* La cinquième séquence : la télévision permet une autre approche du réel que le cinéma.

Chaplin a également vu juste dans l’exploitation que l’on pouvait faire de ce moyen de capter et de diffuser les images. Analysons la séquence où Rupert, l’enfant rebelle et Shahdov jouent aux dames dans la suite à l’hôtel.

Un panoramique gauche/droite nous conduit de la table de jeu à l’écran de télévision de la pièce. Le présentateur est le même que celui présent dans la troisième séquence. La voix in , déjà connue puisque c’est elle qui donne les nouvelles, annonce :

‘« Nous vous présentons un reportage sur les travaux du comité des Activités anti-américaines depuis l’immeuble fédéral de New York .»’

Un fondu enchaîné nous transporte dans la salle où se tient ce comité. Les caméras de télévision (KXPA) sont partout et se déplacent constamment dans l’espace. Ce sont elles qui assurent la retransmission télé en direct. Ainsi Chaplin montre comment nous pouvons assister, comme si nous y étions aux interrogatoires de la Commission. Ainsi découvrons-nous pour la première fois M. et Mme Macabee, les parents de Rupert. Le plan qui isole M. Macabee le cadre en plan moyen (camera frontale) tandis que deux autres caméras l’encadrent. Ce dispositif enserre le personnage dans un prisme médiatique qui le soumet inexorablement au regard d’autrui et du même coup l’isole. Le contrechamp est très révélateur puisqu’il nous ramènent en montage cut sur les figures de Rupert et Shahdov qui se sont arrêtées de jouer et qui regardent intensément l’écran, surtout l’enfant cadré dans le plan suivant en gros plan. La retransmission instaure dans l’image un cruel face à face entre le père et le fils où chacun ignore l’autre. La télévision est alors un révélateur terrible puisque l’enfant en direct apprend la condamnation de son père. Chaplin met en évidence l’étonnant pouvoir de cette technique puisque, contrairement à un spectateur de cinéma, les conditions de réception se font dans la sphère privée et sur le mode de la confidence. La sensibilité de l’enfant ne résiste pas à une telle « manipulation » mentale.

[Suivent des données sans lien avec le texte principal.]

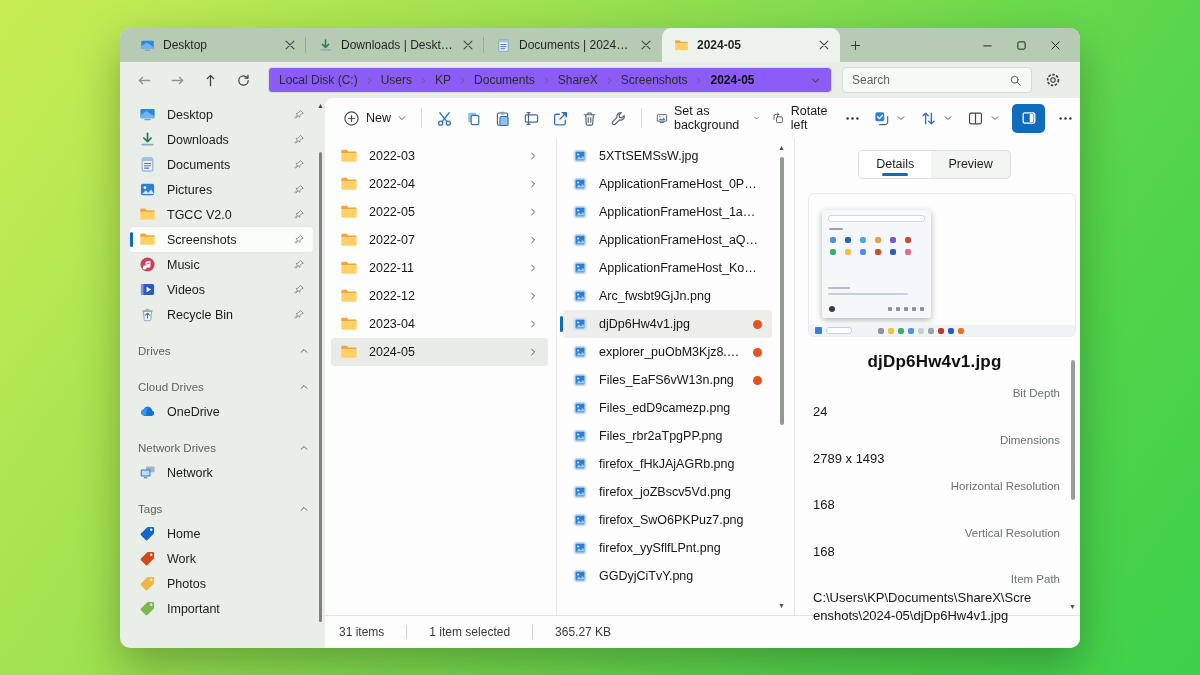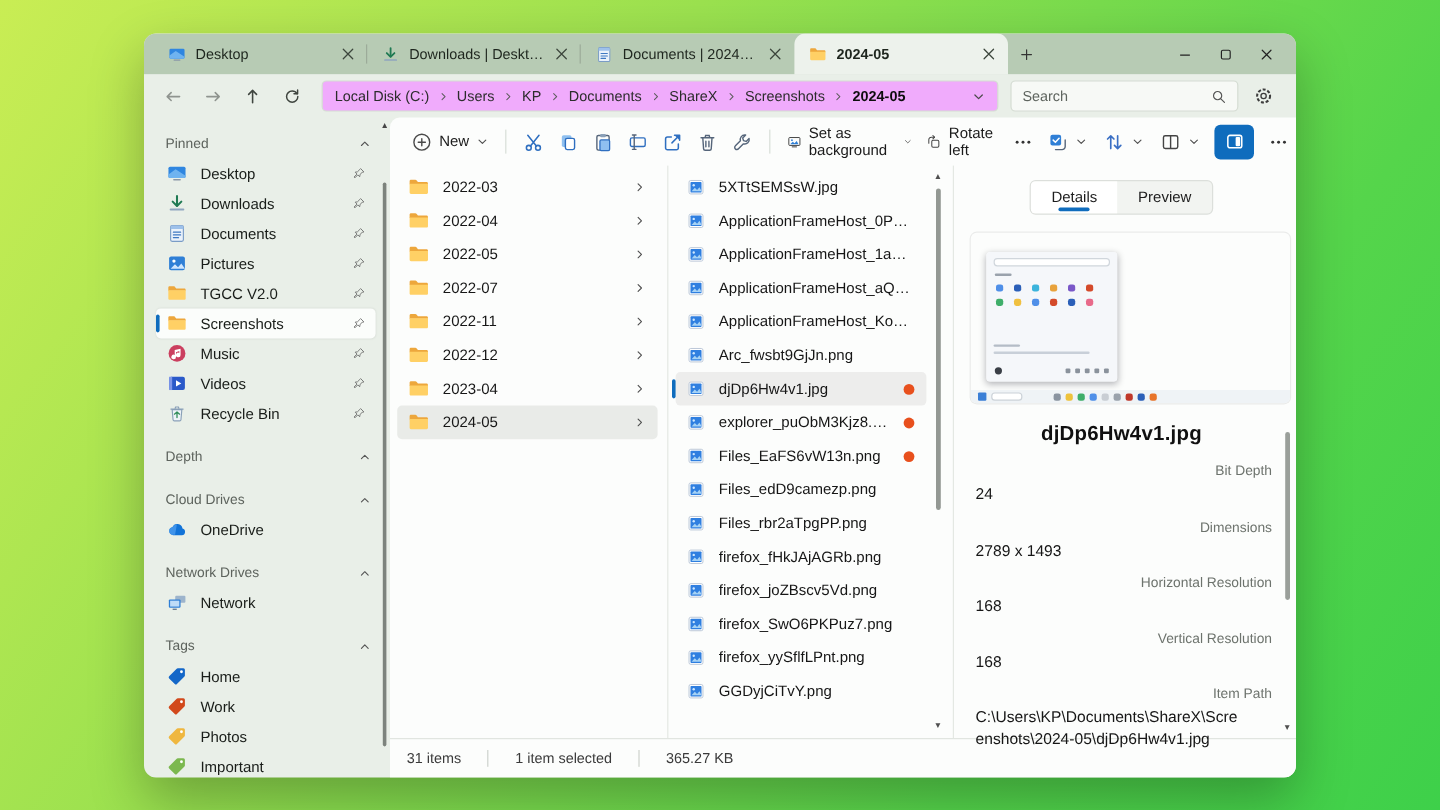"Local Disk (C:)" .breadcrumb { background: #f0abfc -> #8b5cf6 }
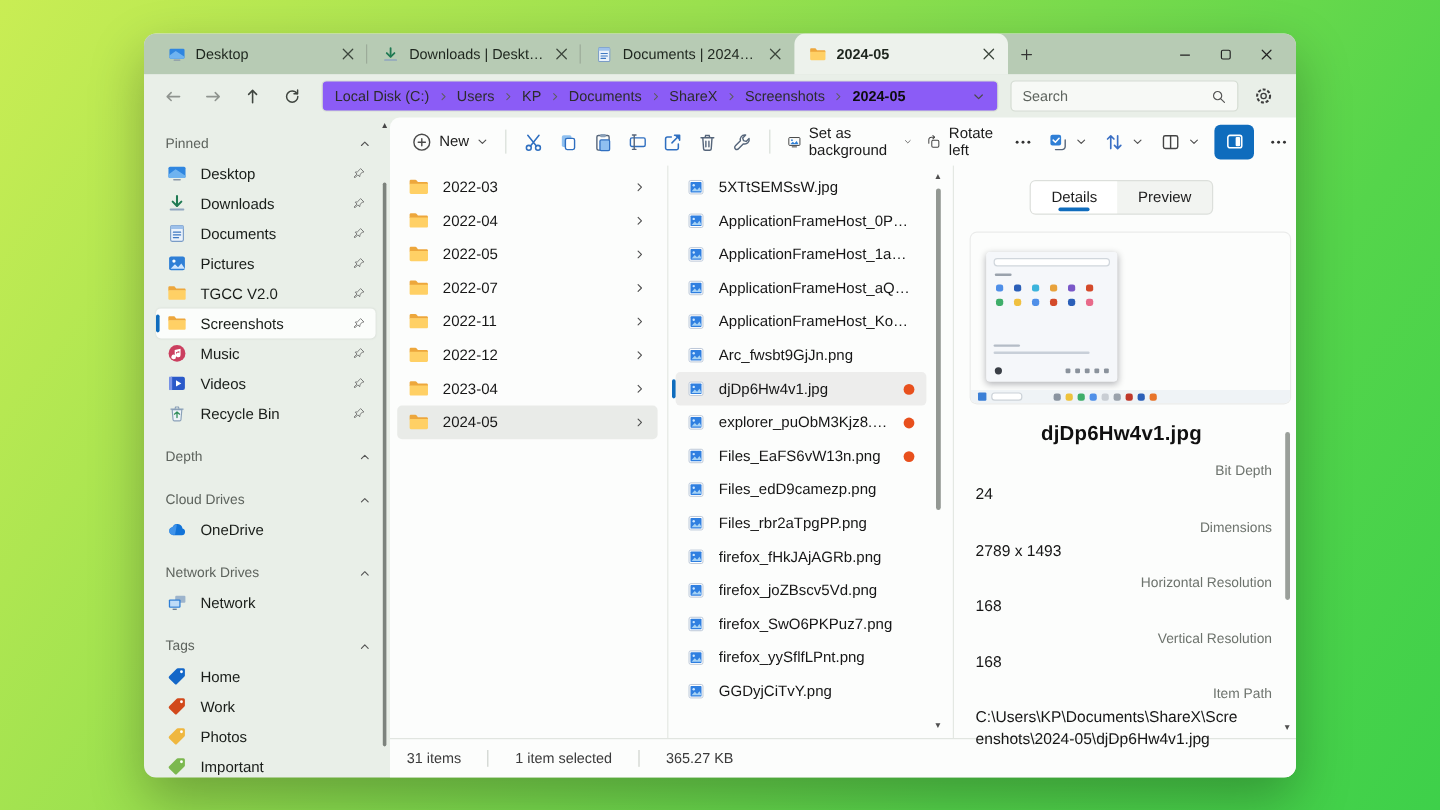"Pinned" div.side-header { html: <div> <span>Pinned</span> <span> <svg> <path></path> </svg> </span> </div> -> none }
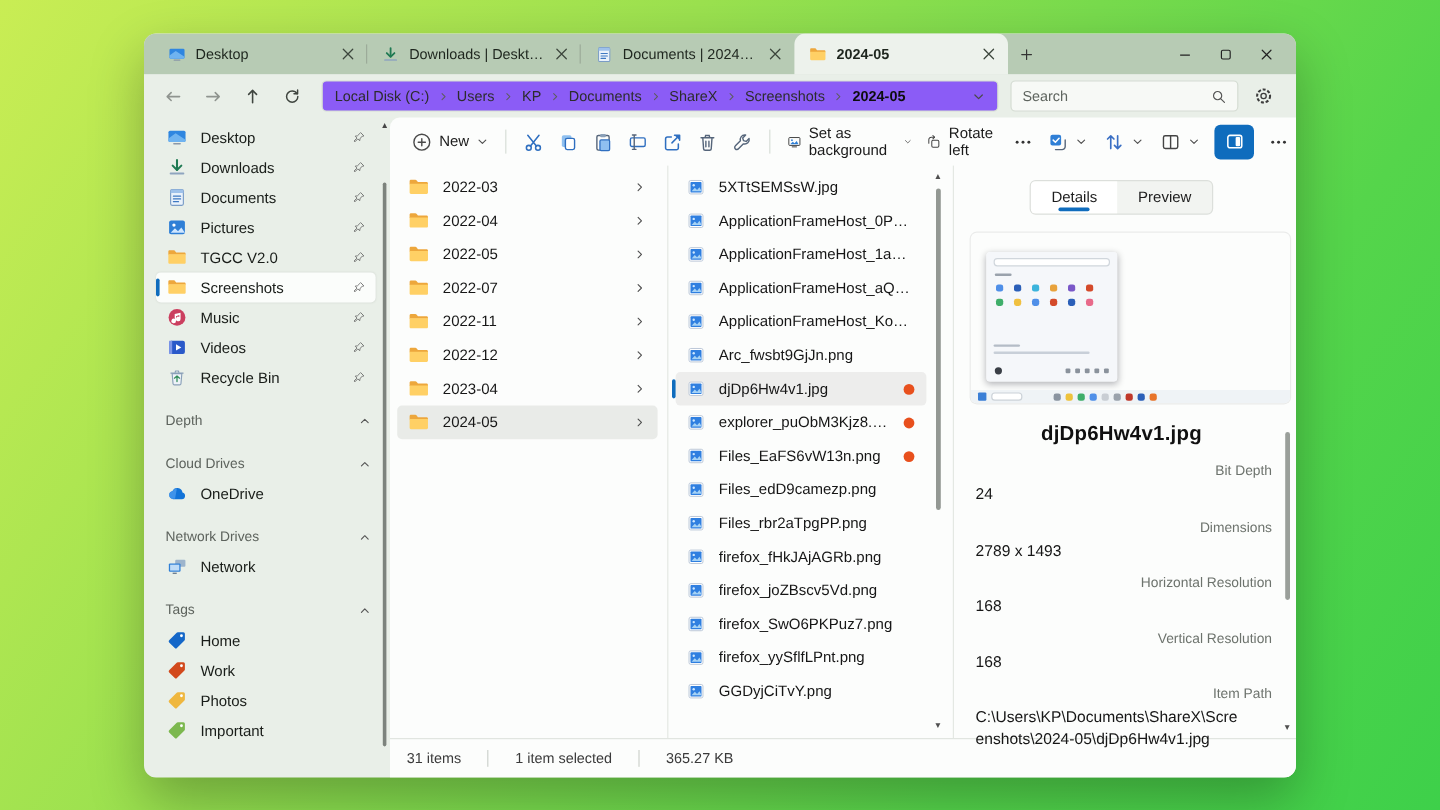"Depth" span { text: Depth -> Drives }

Chaplin pointe également la facilité avec laquelle on sélectionne les informations et l’on prépare un scoop. Un deuxième fondu enchaîné nous situe dans le studio de télévision que nous connaissons déjà et nous montre les journalistes à l’œuvre alors que la pendule affiche cinq heures moins quelques minutes. Le soin qu’apporte Chaplin dans le montage de ces scènes est une façon de cerner au plus près les mécanismes nouveaux qui sont mis en place par la télévision pour défier les lois de l’espace et du temps.